Your task is to repeat the entries below exactly and to leave their images out.

> [DATA]:
====
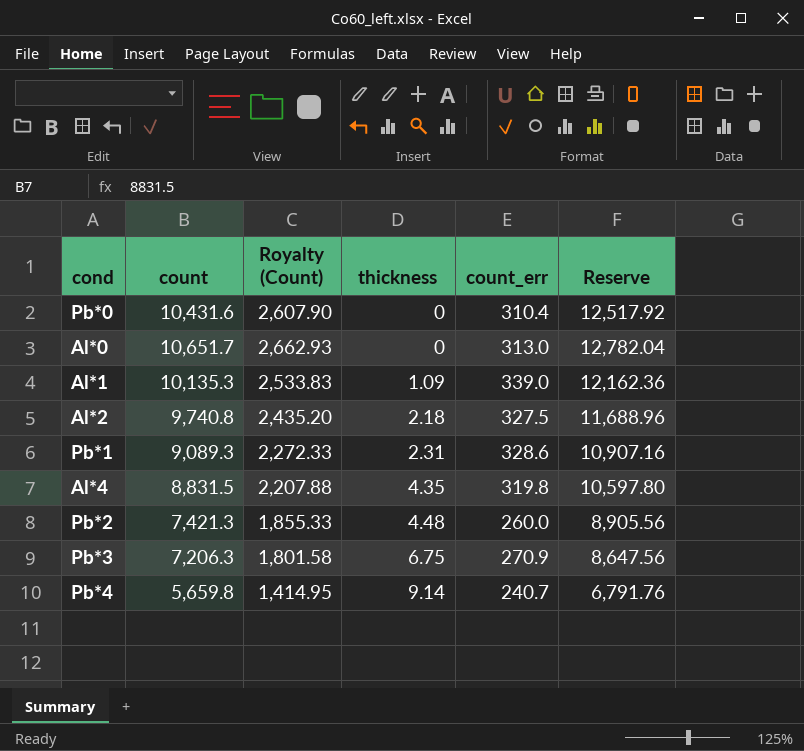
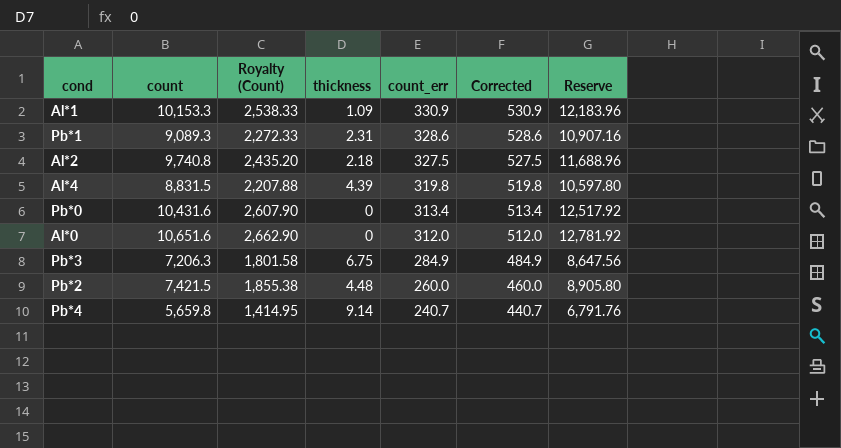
row order: thickness ascending -> count_err descending
column Corrected | formula: none -> [count_err] + 200
Al*1 | count: 10,135.3 -> 10,153.3
Al*1 | Royalty (Count): 2,533.83 -> 2,538.33
Al*1 | count_err: 339.0 -> 330.9
Al*1 | Reserve: 12,162.36 -> 12,183.96
Al*4 | thickness: 4.35 -> 4.39
Pb*0 | count_err: 310.4 -> 313.4
Al*0 | count: 10,651.7 -> 10,651.6
Al*0 | Royalty (Count): 2,662.93 -> 2,662.90
Al*0 | count_err: 313.0 -> 312.0
Al*0 | Reserve: 12,782.04 -> 12,781.92
Pb*3 | count_err: 270.9 -> 284.9
Pb*2 | count: 7,421.3 -> 7,421.5
Pb*2 | Royalty (Count): 1,855.33 -> 1,855.38
Pb*2 | Reserve: 8,905.56 -> 8,905.80

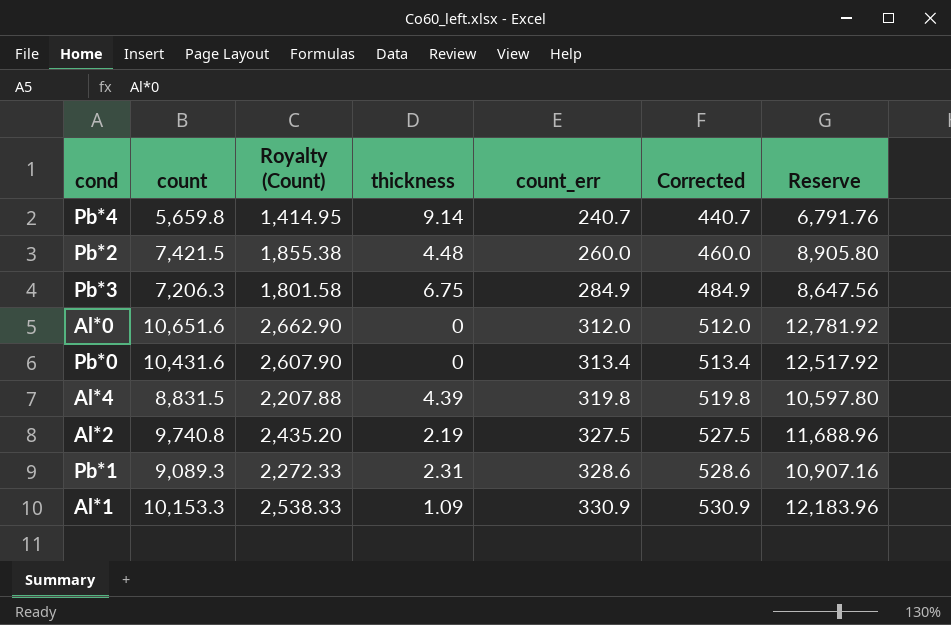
row order: count_err descending -> count_err ascending
Al*2 | thickness: 2.18 -> 2.19

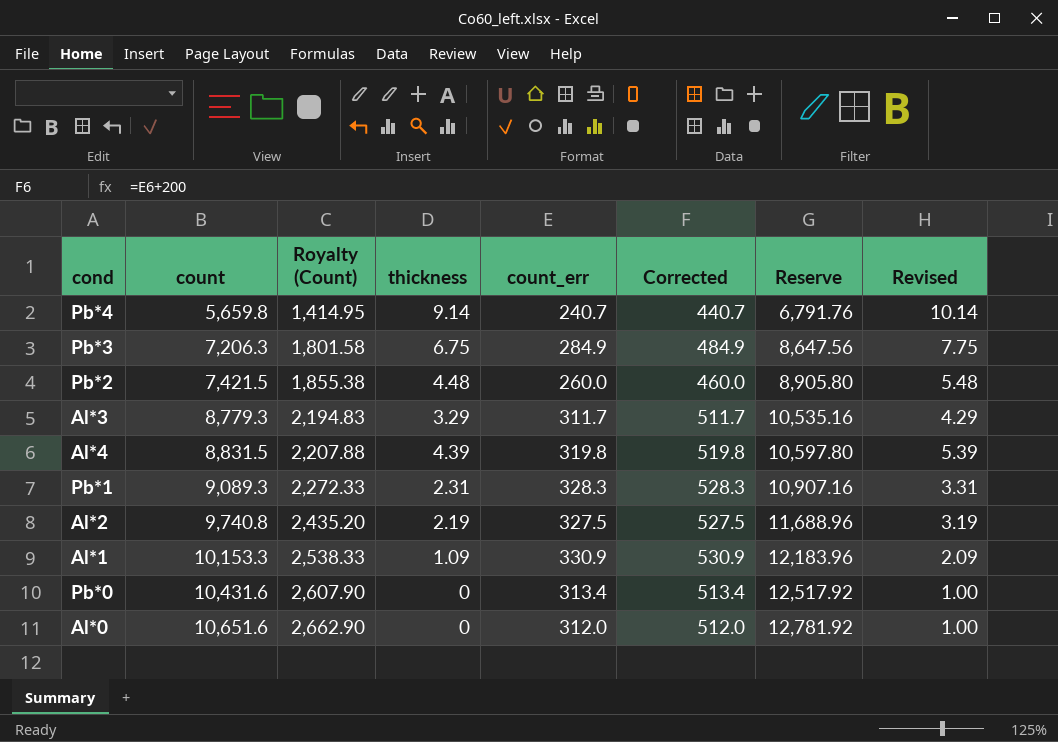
row order: count_err ascending -> count ascending
column Revised | formula: none -> [thickness] + 1
row Al*3: none -> 8,779.3 | 2,194.83 | 3.29 | 311.7 | 511.7 | 10,535.16 | 4.29
Pb*1 | count_err: 328.6 -> 328.3
Pb*1 | Corrected: 528.6 -> 528.3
====
> [OUTPUT FOR THIS EXERCISE]:
row order: thickness ascending -> count_err descending
column Corrected | formula: none -> [count_err] + 200
Al*1 | count: 10,135.3 -> 10,153.3
Al*1 | Royalty (Count): 2,533.83 -> 2,538.33
Al*1 | count_err: 339.0 -> 330.9
Al*1 | Reserve: 12,162.36 -> 12,183.96
Al*4 | thickness: 4.35 -> 4.39
Pb*0 | count_err: 310.4 -> 313.4
Al*0 | count: 10,651.7 -> 10,651.6
Al*0 | Royalty (Count): 2,662.93 -> 2,662.90
Al*0 | count_err: 313.0 -> 312.0
Al*0 | Reserve: 12,782.04 -> 12,781.92
Pb*3 | count_err: 270.9 -> 284.9
Pb*2 | count: 7,421.3 -> 7,421.5
Pb*2 | Royalty (Count): 1,855.33 -> 1,855.38
Pb*2 | Reserve: 8,905.56 -> 8,905.80

row order: count_err descending -> count_err ascending
Al*2 | thickness: 2.18 -> 2.19

row order: count_err ascending -> count ascending
column Revised | formula: none -> [thickness] + 1
row Al*3: none -> 8,779.3 | 2,194.83 | 3.29 | 311.7 | 511.7 | 10,535.16 | 4.29
Pb*1 | count_err: 328.6 -> 328.3
Pb*1 | Corrected: 528.6 -> 528.3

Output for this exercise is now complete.